Break past USSD limits: when to migrate from USSD to voice, and how

USSD built Kenya's mobile financial services industry and is not going away: it works on every handset, requires no data, and costs the user nothing. But USSD has hard technical limits: 182-character session payloads, synchronous state on the operator's Mobile Switching Centre (MSC), no audio, and no multi-party interaction. This post maps the cases where USSD genuinely wins, the cases where voice wins decisively, and the migration pattern for adding voice to a USSD flow.

USSD (Unstructured Supplementary Service Data) has two properties that make it irreplaceable in Kenya's mobile market:

Works on every handset without data. A 2007 Nokia feature phone with a Safaricom SIM can access a USSD menu. This reach matters in a market where smartphone penetration is growing but not universal, and where data bundle depletion is a daily reality for millions of users.
Costs the user nothing. USSD sessions are billed to the business (approximately KES 0.50–1.50 per session under typical aggregator agreements in Kenya), not the end user. For financial services targeting low-income users, a zero-cost user experience is not optional; it is the product.
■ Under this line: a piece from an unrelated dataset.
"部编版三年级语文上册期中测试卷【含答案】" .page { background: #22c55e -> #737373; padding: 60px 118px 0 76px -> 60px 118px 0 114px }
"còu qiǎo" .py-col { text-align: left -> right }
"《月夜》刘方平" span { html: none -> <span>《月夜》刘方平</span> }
USSD also has near-instant session initiation (sub-2-second menu display on Safaricom 2G), which voice cannot match: a call takes 2–4 seconds to set up, plus the time for a TTS prompt to play before the user can respond.

These advantages make USSD the right choice for:

Balance checks
Simple PIN entry
Menu navigation where each step has a clear, short text response
Microfinance loan applications (collect ID, amount, confirm; under 182 chars per screen)
Service registration flows

USSD's limits are architectural, not incidental:

182-character session payload. Each USSD screen is capped at 182 characters of response content. Narrating loan terms, reading a multi-item order back to a customer, or explaining a repayment schedule in any detail is impossible. Developers work around this with numbered sub-menus, but the user experience degrades into a maze of "Press 5 for more options."

Synchronous MSC session state. A USSD session lives in the operator's Mobile Switching Centre. The MSC maintains session state for the duration of the interaction. If the session is idle for more than 180 seconds, the MSC terminates it. There is no grace period and no recovery. Long-running flows (review terms → think → confirm) time out on the MSC before the user finishes reading.

No audio. USSD is a text channel. You cannot play a pre-recorded loan term disclosure, capture a verbal acceptance, or verify a voice biometric. For regulated lending in Kenya, where CBK guidelines require borrower acknowledgement in a verifiable format, USSD's text-only nature creates compliance gaps.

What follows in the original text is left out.